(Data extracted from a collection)
┄┄┄┄┄┄┄┄┄┄
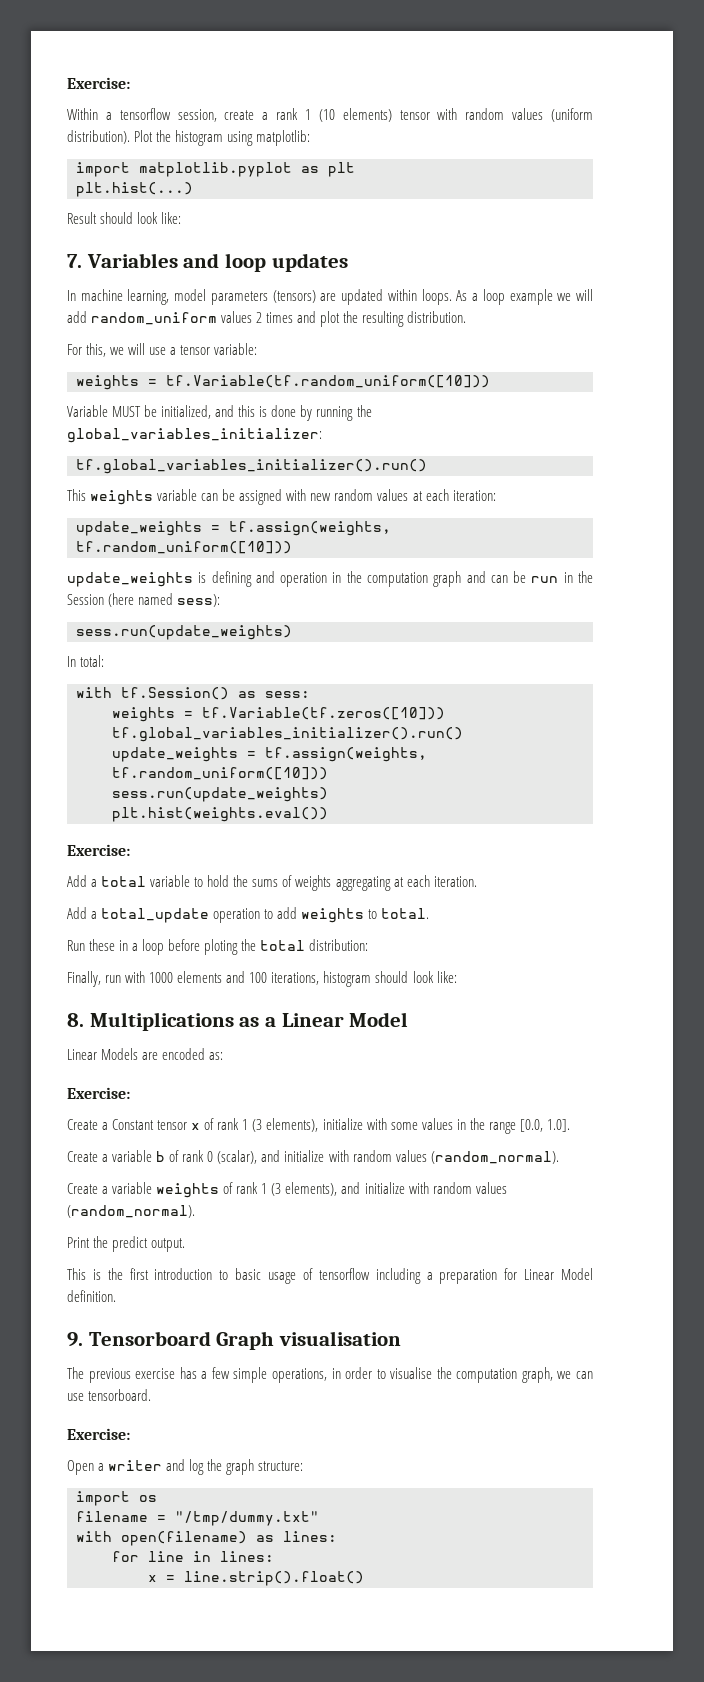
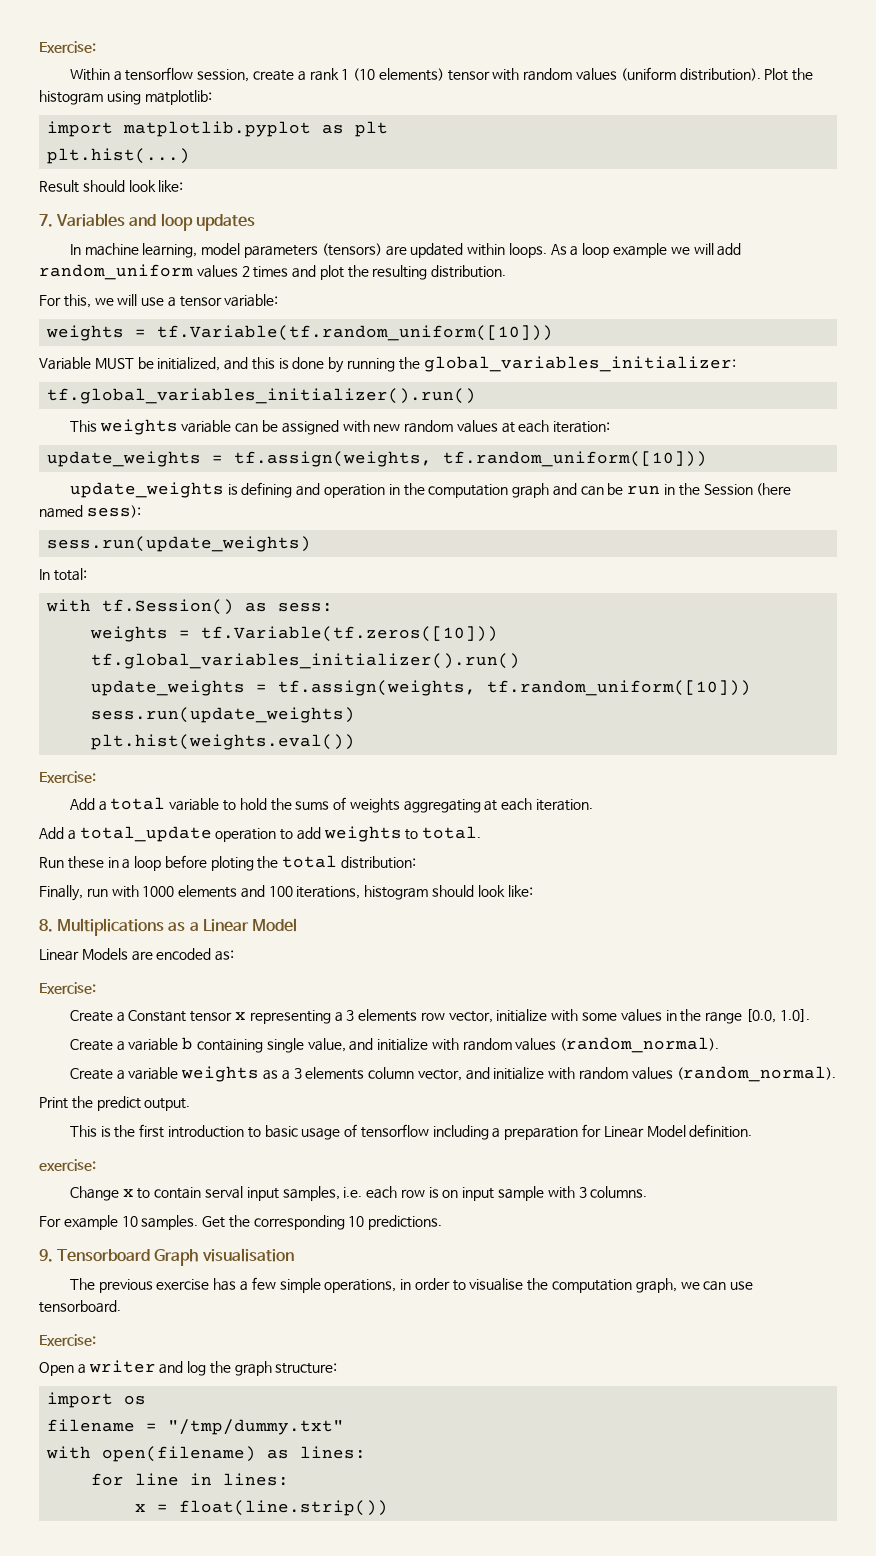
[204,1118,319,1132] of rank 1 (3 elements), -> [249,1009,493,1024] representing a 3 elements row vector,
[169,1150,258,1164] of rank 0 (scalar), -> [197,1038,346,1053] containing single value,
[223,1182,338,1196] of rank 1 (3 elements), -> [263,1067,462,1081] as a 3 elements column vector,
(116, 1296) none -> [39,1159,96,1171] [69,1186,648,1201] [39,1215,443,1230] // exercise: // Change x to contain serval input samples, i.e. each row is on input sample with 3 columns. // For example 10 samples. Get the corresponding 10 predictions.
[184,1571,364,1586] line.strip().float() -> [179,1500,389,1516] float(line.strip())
┄┄┄┄┄┄┄┄┄┄
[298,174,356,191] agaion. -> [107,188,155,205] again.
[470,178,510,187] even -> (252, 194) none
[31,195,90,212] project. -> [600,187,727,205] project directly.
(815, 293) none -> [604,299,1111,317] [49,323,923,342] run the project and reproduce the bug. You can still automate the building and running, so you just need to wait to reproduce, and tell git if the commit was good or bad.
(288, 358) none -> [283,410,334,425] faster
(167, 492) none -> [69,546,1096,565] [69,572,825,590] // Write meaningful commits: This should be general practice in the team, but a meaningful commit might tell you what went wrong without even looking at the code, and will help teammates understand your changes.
┄┄┄┄┄┄┄┄┄┄
▸ EXERCISE AIM:
Nothing but a number is expected here: the number of lines above that hold the word "project".

▸ THE COMPLETED TASK:
2